:: Record set ::

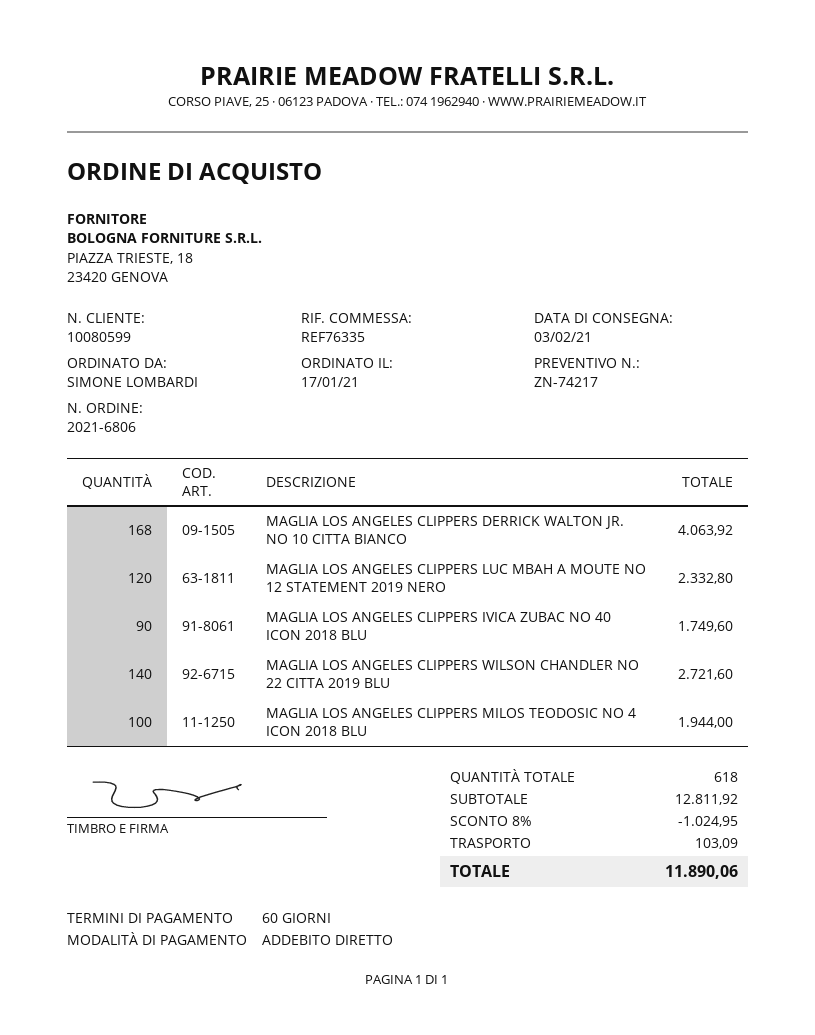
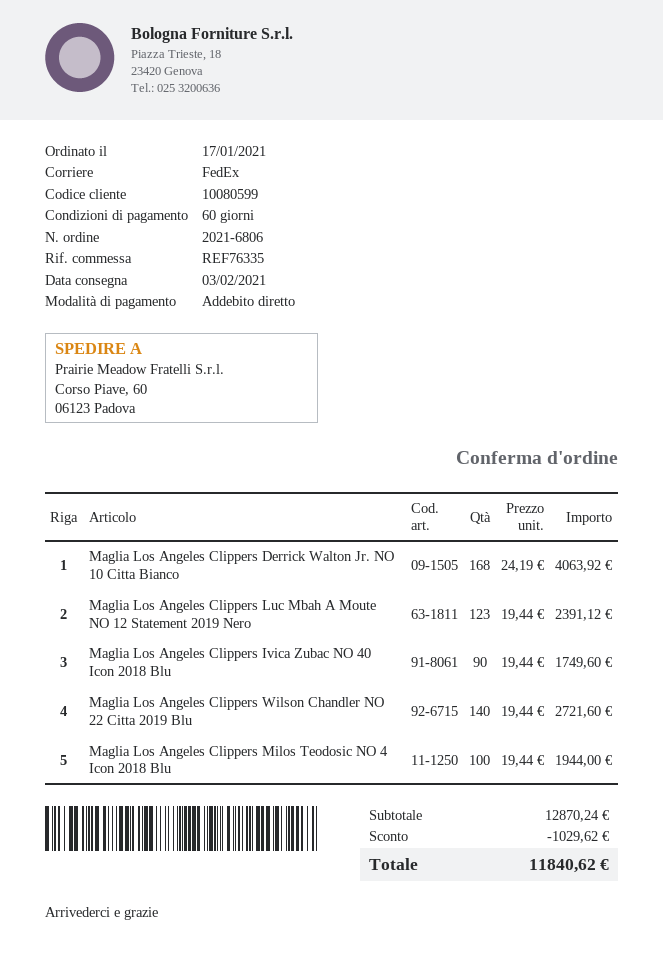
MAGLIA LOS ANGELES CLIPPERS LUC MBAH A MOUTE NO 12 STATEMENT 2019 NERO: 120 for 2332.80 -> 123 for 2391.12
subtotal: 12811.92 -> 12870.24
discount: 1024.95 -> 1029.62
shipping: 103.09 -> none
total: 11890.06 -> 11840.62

:::

[Work to complete] What you give back should match the entries above exactly, except that pictures are dropped.

[Your response]
MAGLIA LOS ANGELES CLIPPERS LUC MBAH A MOUTE NO 12 STATEMENT 2019 NERO: 120 for 2332.80 -> 123 for 2391.12
subtotal: 12811.92 -> 12870.24
discount: 1024.95 -> 1029.62
shipping: 103.09 -> none
total: 11890.06 -> 11840.62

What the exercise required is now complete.